Ganoderma lucidum polysaccharides ameliorate lipopolysaccharide-induced acute pneumonia via inhibiting NRP1-mediated inflammation.

Abstract

Context: Ganoderma lucidum polysaccharides (GLP), from Ganoderma lucidum (Leyss. ex Fr.) Karst. (Ganodermataceae), are reported to have anti-inflammatory effects, including anti-neuroinflammation and anti-colitis. Nevertheless, the role of GLP in acute pneumonia is unknown.

Objective: To explore the protective role of GLP against LPS-induced acute pneumonia and investigate possible mechanisms.
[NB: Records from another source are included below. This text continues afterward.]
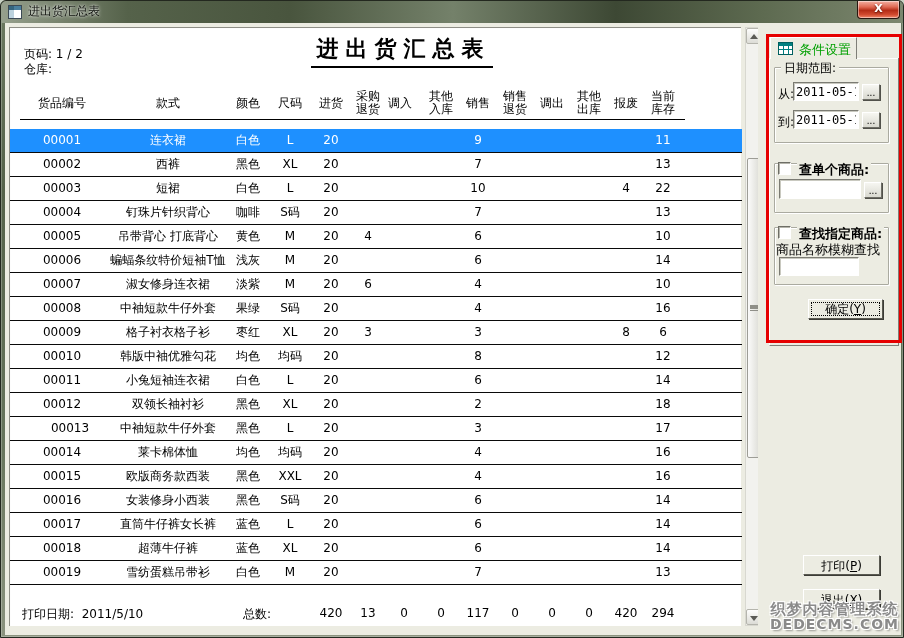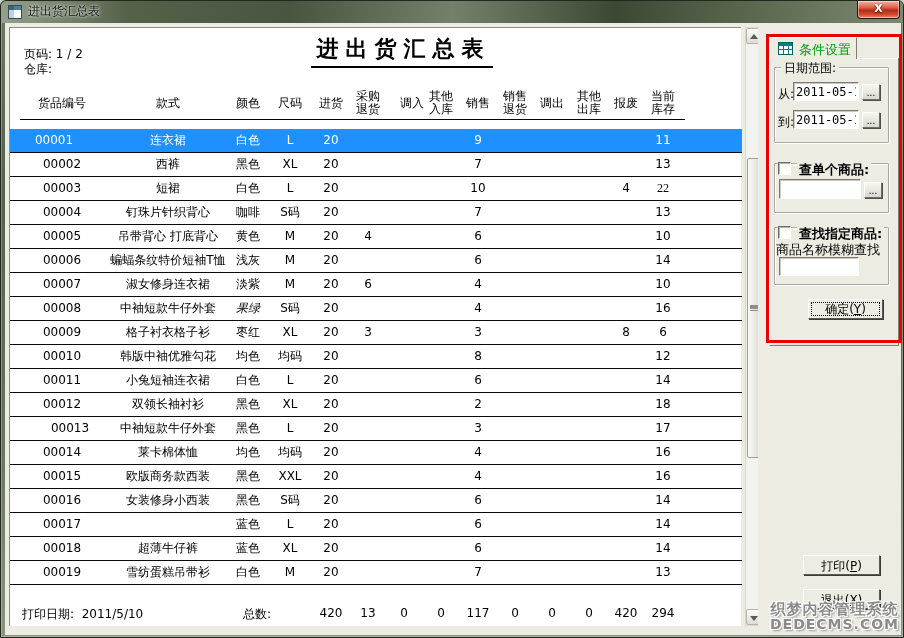"调入" div.hcell { left: 384px -> 372px }
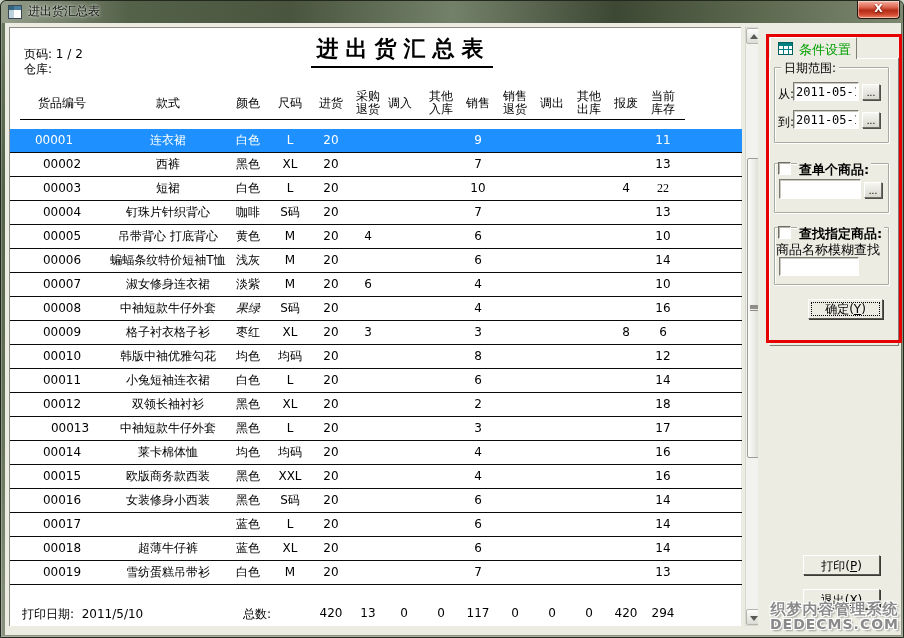"00001" span.cell { left: 4px -> 12px }
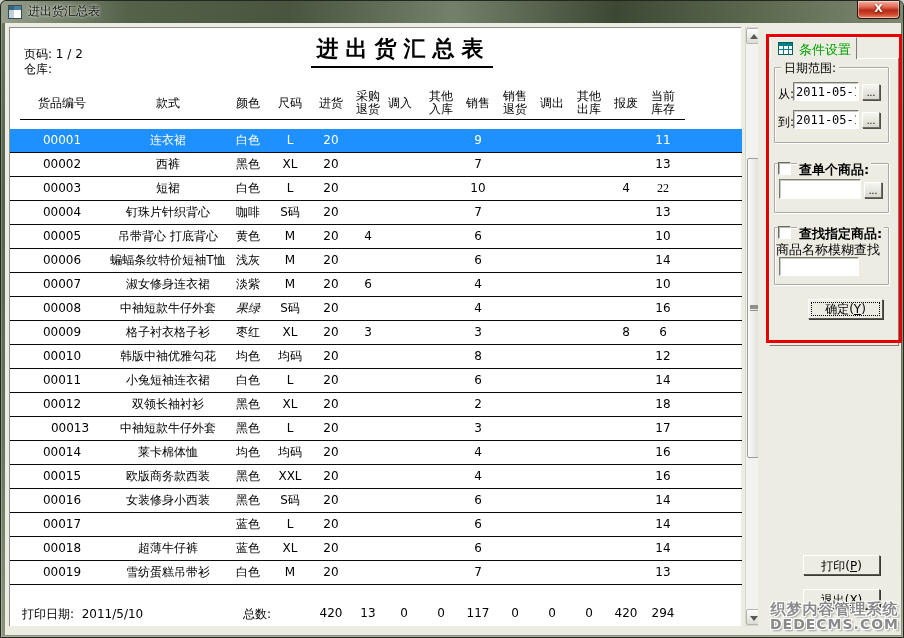"22" span.cell { font-family: Liberation Serif, serif -> none }
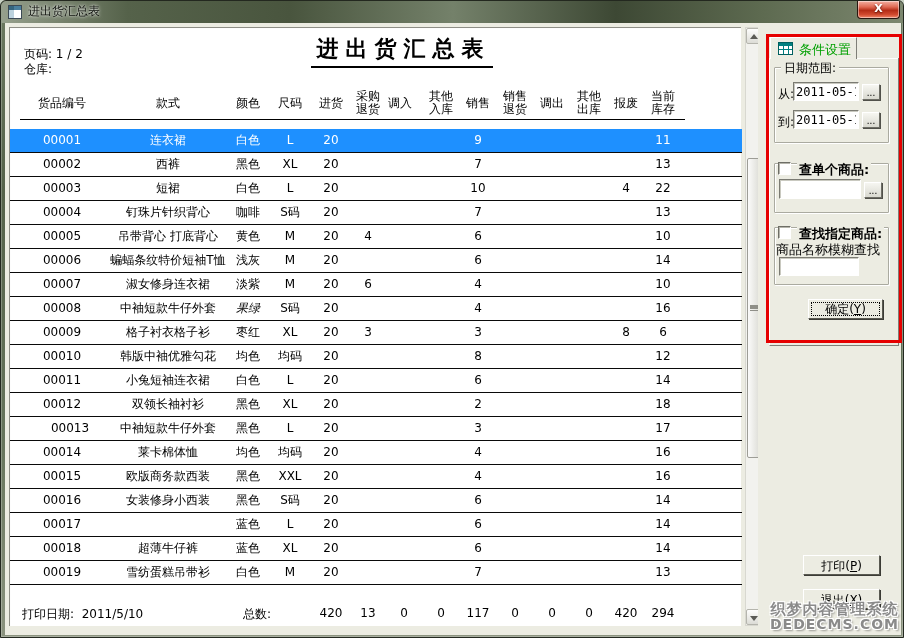"果绿" span.cell { font-style: italic -> none }
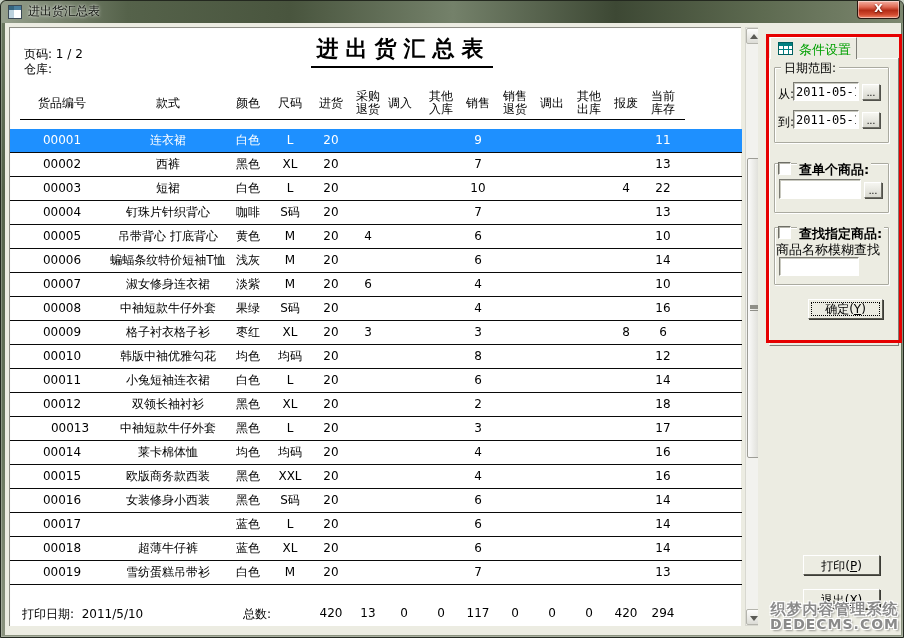"直筒牛仔裤女长裤" span.cell { html: none -> <span>直筒牛仔裤女长裤</span> }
Materials and methods: GLP were extracted and used for high-performance liquid chromatography (HPLC) analysis after acid hydrolysis and PMP derivatization. Sixty C57BL/6N male mice were randomly divided into six groups: Sham, Model, LPS + GLP (25, 50 and 100 mg/kg/d administered intragastrically for two weeks) and LPS + dexamethasone (6 mg/kg/d injected intraperitoneally for one week). Acute pneumonia mouse models were established by intratracheal injection of LPS. Haematoxylin and eosin (H&E) staining was examined to evaluate lung lesions. ELISA and quantitative real-time PCR were employed to assess inflammatory factors expression. Western blots were carried out to measure Neuropilin-1 expression and proteins related to apoptosis and autophagy.
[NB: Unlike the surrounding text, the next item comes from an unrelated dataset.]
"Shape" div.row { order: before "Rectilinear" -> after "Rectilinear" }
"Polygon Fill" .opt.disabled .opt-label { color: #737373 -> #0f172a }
Results: GLP suppressed inflammatory cell infiltration. In BALF, cell counts were 1.1 × 10⁶ (model) and 7.1 × 10⁵ (100 mg/kg). Release of GM-CSF and IL-6 was reduced with GLP (25, 50 and 100 mg/kg) treatment. The expression of genes IL-1β, IL-6, TNF-α and Saa3 was reduced. GLP treatment also suppressed the activation of Neuropilin-1 (NRP1), upregulated the levels of Bcl2/Bax and LC3 and led to downregulation of the ratio C-Caspase 3/Caspase 3 and P62 expression.

Discussion and conclusions: GLP could protect against LPS-induced acute pneumonia through multiple mechanisms: blocking the infiltration of inflammatory cells, inhibiting cytokine secretion, suppressing NRP1 activation and regulating pneumonocyte apoptosis and autophagy.